TASK ITEM
What is the number of lines below that contain the word "Allowance"? Give only that number.

RECORDS FOR THE TASK

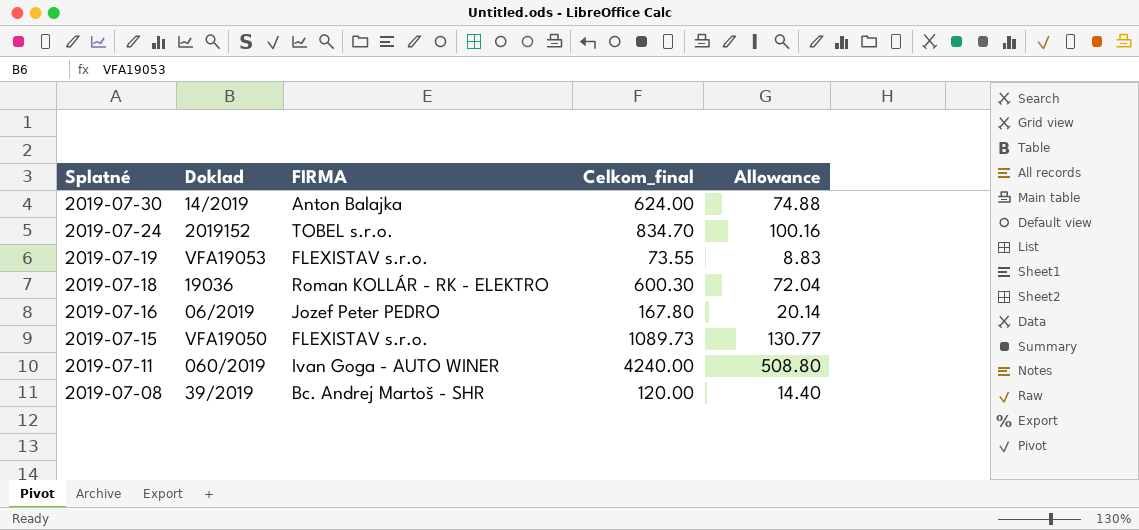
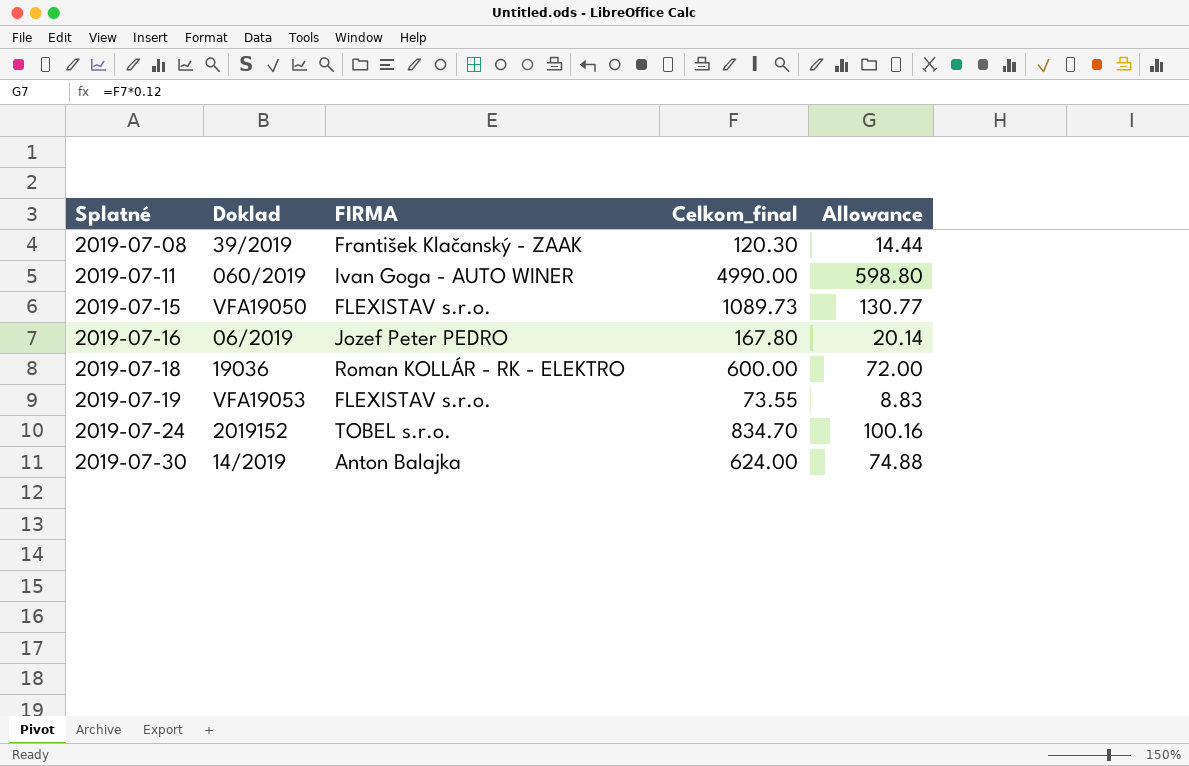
row order: Splatné descending -> Splatné ascending
2019-07-08 | FIRMA: Bc. Andrej Martoš - SHR -> František Klačanský - ZAAK
2019-07-08 | Celkom_final: 120.00 -> 120.30
2019-07-08 | Allowance: 14.40 -> 14.44
2019-07-11 | Celkom_final: 4240.00 -> 4990.00
2019-07-11 | Allowance: 508.80 -> 598.80
2019-07-18 | Celkom_final: 600.30 -> 600.00
2019-07-18 | Allowance: 72.04 -> 72.00

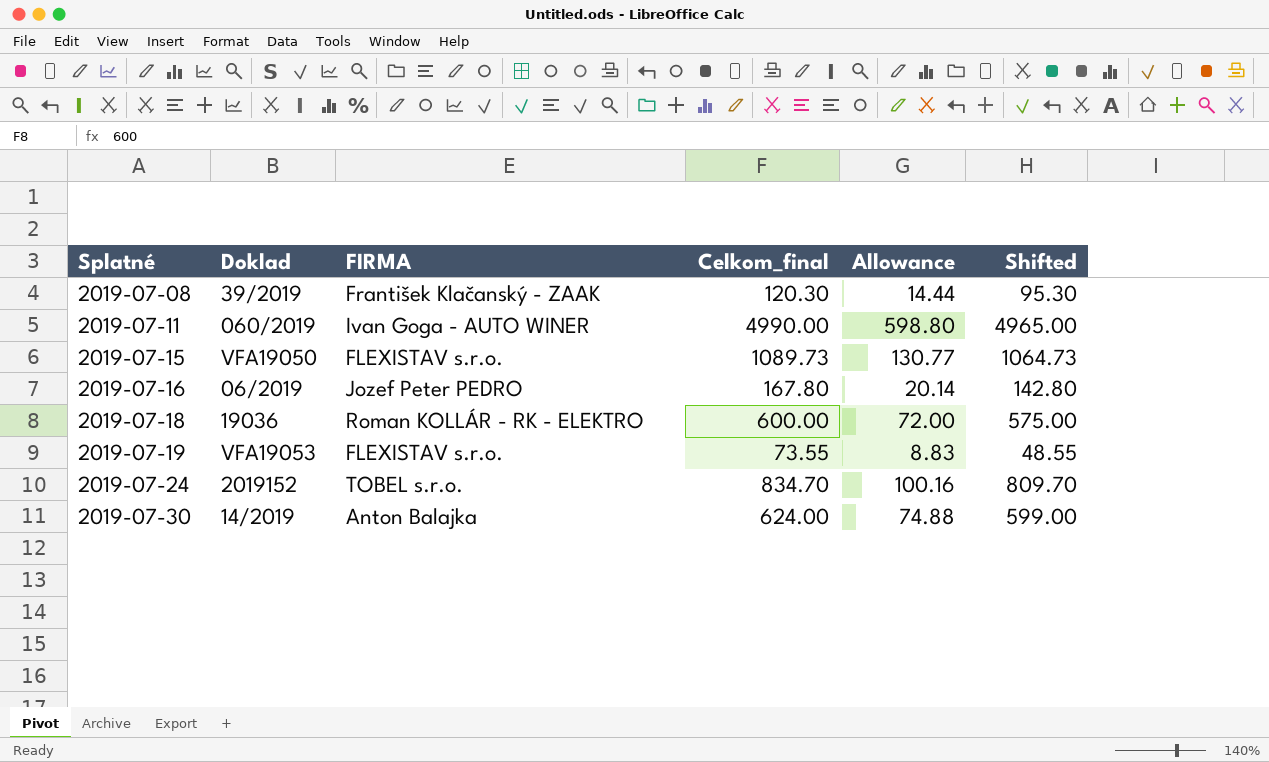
column Shifted | formula: none -> [Celkom_final] - 25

RESPONSE BOX
3